=== Section Start ===

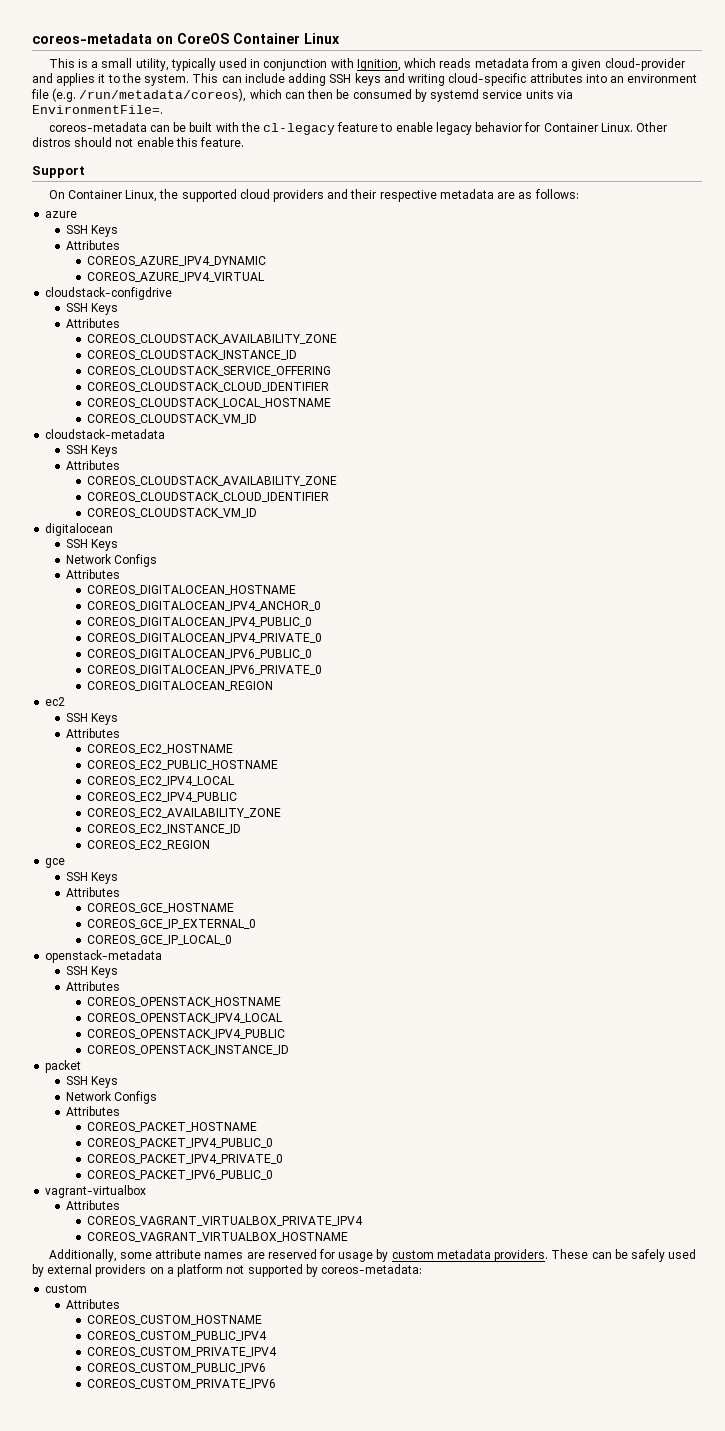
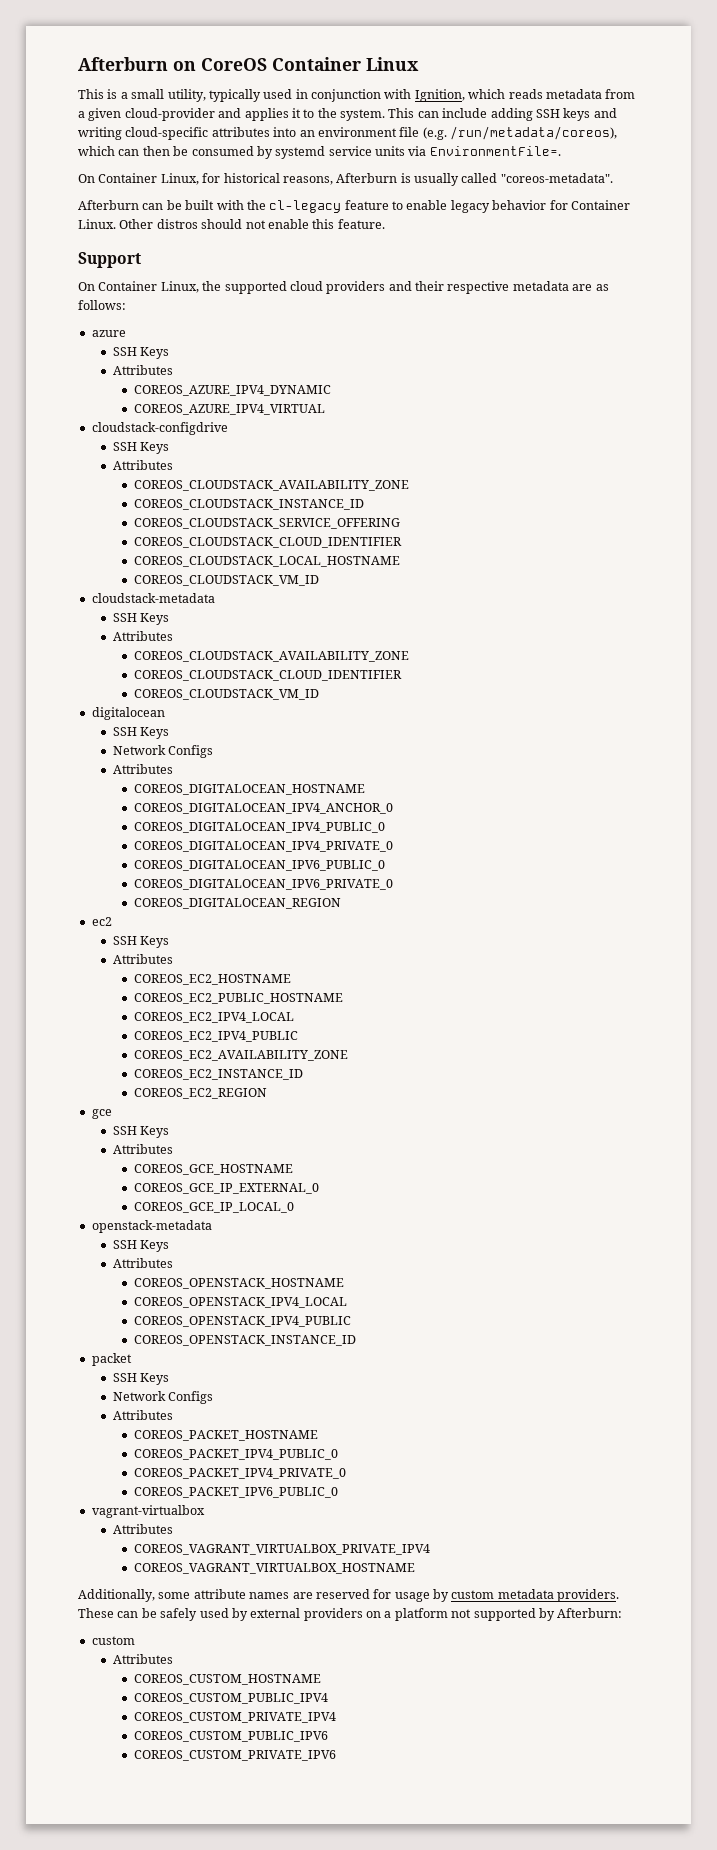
[32,33,152,44] coreos-metadata -> [78,57,168,71] Afterburn
[48,122,147,132] coreos-metadata -> [78,173,613,186] [78,200,139,210] On Container Linux, for historical reasons, Afterburn is usually called "coreos-metadata". // Afterburn
[321,1264,423,1274] coreos-metadata: -> [557,1608,623,1618] Afterburn:

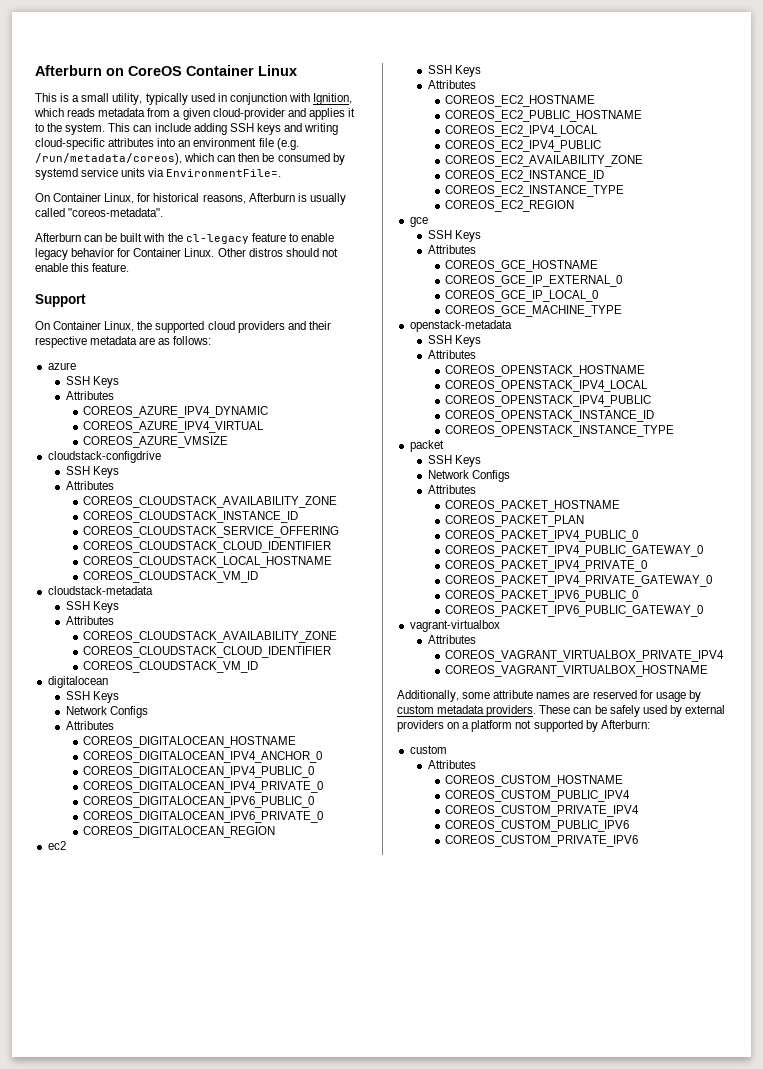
(325, 409) none -> [83,436,229,448] // COREOS_AZURE_VMSIZE
(303, 1074) none -> [445,185,625,197] // COREOS_EC2_INSTANCE_TYPE
(294, 1207) none -> [445,305,623,317] // COREOS_GCE_MACHINE_TYPE
(356, 1340) none -> [445,425,675,437] // COREOS_OPENSTACK_INSTANCE_TYPE
(318, 1435) none -> [445,515,585,527] // COREOS_PACKET_PLAN
(338, 1454) none -> [445,545,704,557] // COREOS_PACKET_IPV4_PUBLIC_GATEWAY_0
(346, 1473) none -> [445,575,713,587] // COREOS_PACKET_IPV4_PRIVATE_GATEWAY_0
(338, 1492) none -> [445,605,704,617] // COREOS_PACKET_IPV6_PUBLIC_GATEWAY_0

=== Section End ===

Take the line that contains "(346, 1473) none" and every line after it in the material above. Set those lines down exactly and nothing more.

__Solution to this problem__
(346, 1473) none -> [445,575,713,587] // COREOS_PACKET_IPV4_PRIVATE_GATEWAY_0
(338, 1492) none -> [445,605,704,617] // COREOS_PACKET_IPV6_PUBLIC_GATEWAY_0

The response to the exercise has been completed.